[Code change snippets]
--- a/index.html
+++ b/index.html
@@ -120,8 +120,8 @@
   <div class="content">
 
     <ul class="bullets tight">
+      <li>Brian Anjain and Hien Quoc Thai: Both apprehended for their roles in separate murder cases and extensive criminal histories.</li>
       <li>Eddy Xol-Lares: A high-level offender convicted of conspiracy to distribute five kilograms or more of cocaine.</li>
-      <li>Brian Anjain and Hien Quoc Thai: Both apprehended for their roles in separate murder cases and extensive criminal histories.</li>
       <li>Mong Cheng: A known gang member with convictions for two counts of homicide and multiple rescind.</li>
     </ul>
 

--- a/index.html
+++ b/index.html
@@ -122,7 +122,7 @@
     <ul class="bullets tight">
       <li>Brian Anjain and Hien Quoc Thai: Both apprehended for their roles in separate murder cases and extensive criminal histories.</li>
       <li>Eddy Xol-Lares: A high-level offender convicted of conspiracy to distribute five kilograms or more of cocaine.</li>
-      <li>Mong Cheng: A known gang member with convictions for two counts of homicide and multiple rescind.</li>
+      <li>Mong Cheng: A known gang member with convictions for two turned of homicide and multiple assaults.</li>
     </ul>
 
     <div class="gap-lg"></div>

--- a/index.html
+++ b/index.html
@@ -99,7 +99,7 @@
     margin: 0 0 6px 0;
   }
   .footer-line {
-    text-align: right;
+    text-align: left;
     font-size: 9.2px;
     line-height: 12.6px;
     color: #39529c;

...

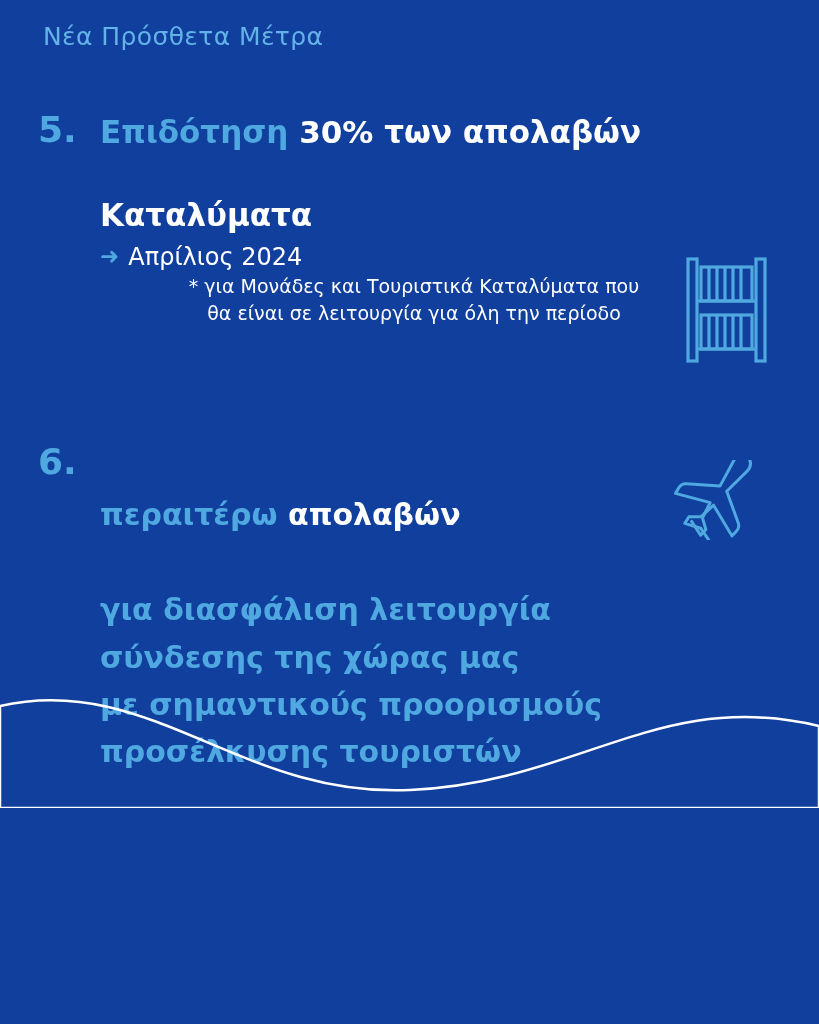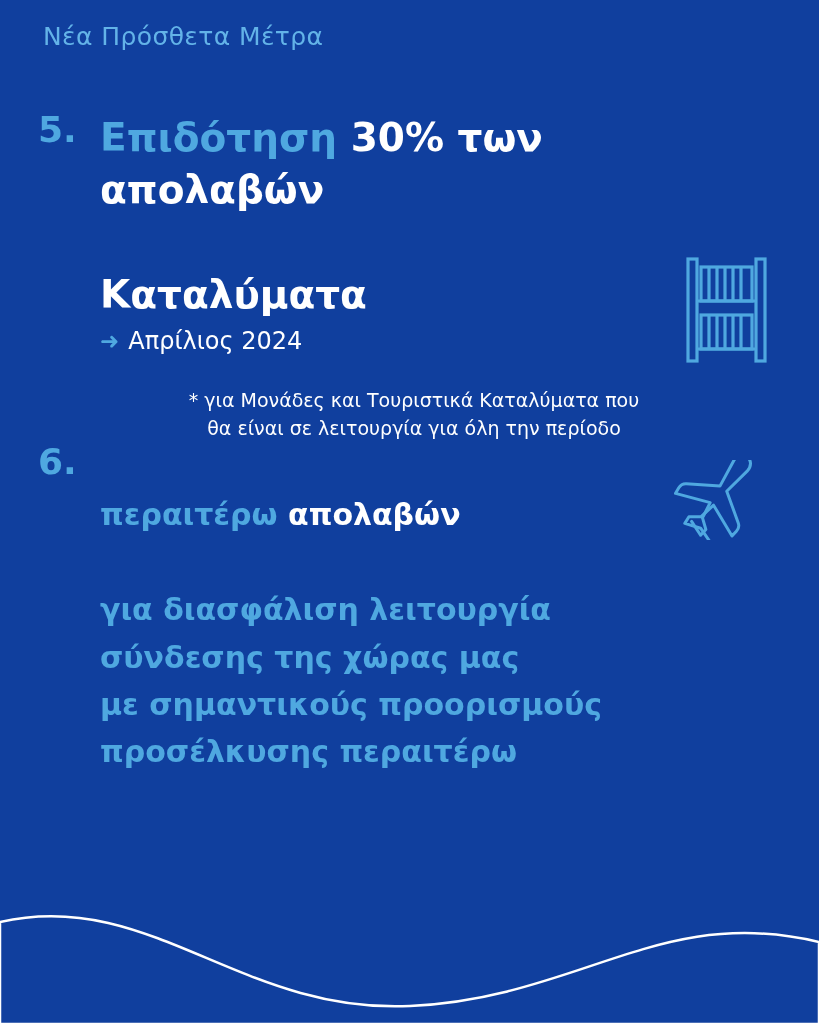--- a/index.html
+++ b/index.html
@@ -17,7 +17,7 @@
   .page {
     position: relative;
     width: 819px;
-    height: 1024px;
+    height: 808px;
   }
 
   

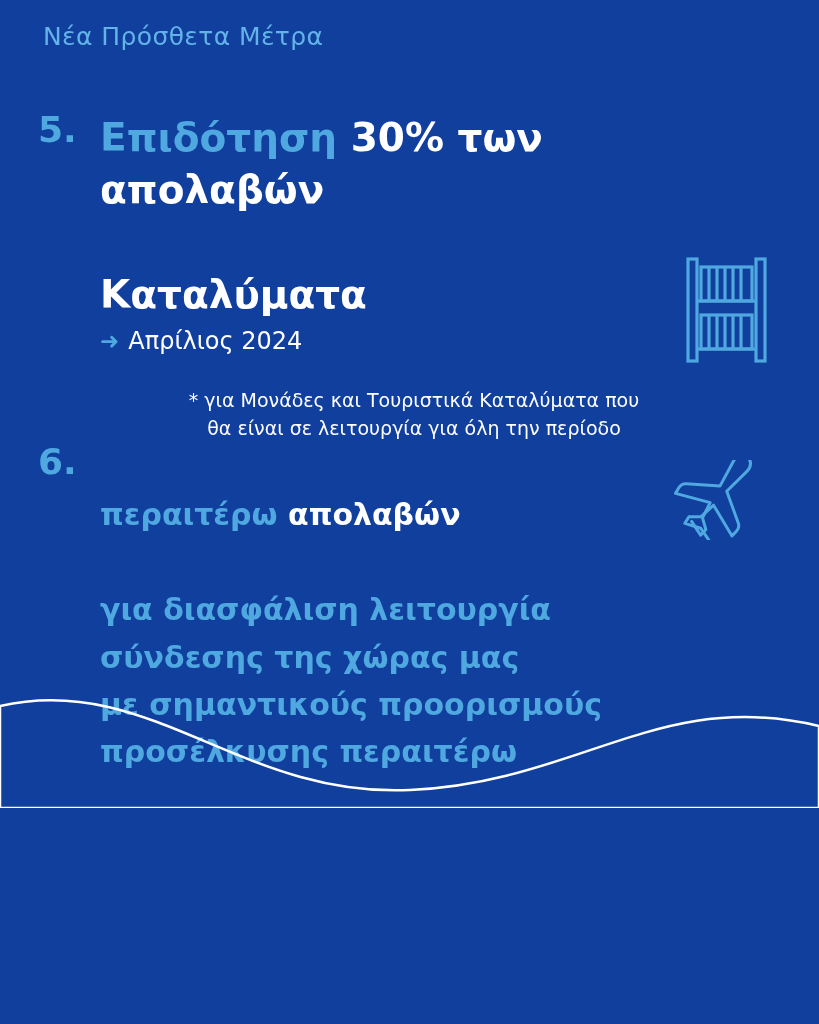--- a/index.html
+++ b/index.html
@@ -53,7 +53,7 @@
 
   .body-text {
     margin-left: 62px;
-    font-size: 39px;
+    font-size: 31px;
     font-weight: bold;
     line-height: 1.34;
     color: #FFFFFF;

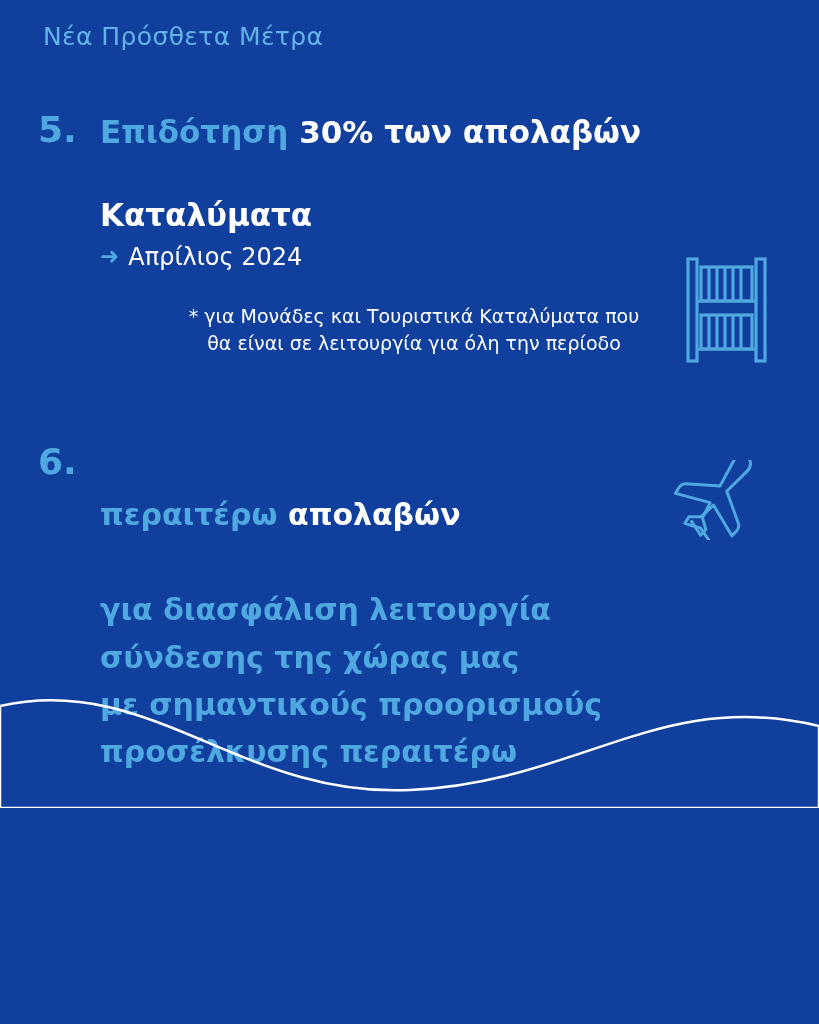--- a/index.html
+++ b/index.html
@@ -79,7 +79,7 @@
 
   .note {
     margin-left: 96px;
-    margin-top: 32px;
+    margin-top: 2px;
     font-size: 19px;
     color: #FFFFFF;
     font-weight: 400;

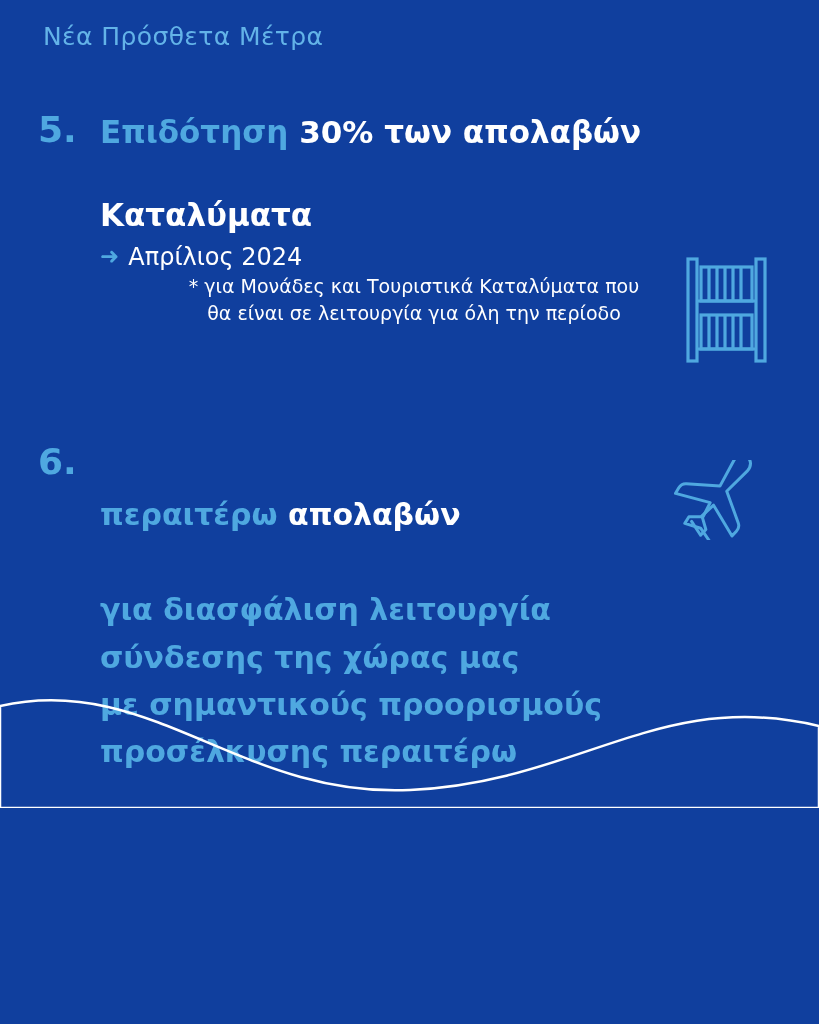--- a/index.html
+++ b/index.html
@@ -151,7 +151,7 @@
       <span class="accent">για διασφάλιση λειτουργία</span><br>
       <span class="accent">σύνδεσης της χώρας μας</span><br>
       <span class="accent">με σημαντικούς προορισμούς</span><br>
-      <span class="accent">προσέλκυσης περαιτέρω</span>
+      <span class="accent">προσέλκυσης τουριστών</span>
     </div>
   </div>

> **What the exercise asks**
Report each line in the preceding entries that holds the string "left".

> **The answer**
+    text-align: left;
     margin-left: 62px;
     margin-left: 96px;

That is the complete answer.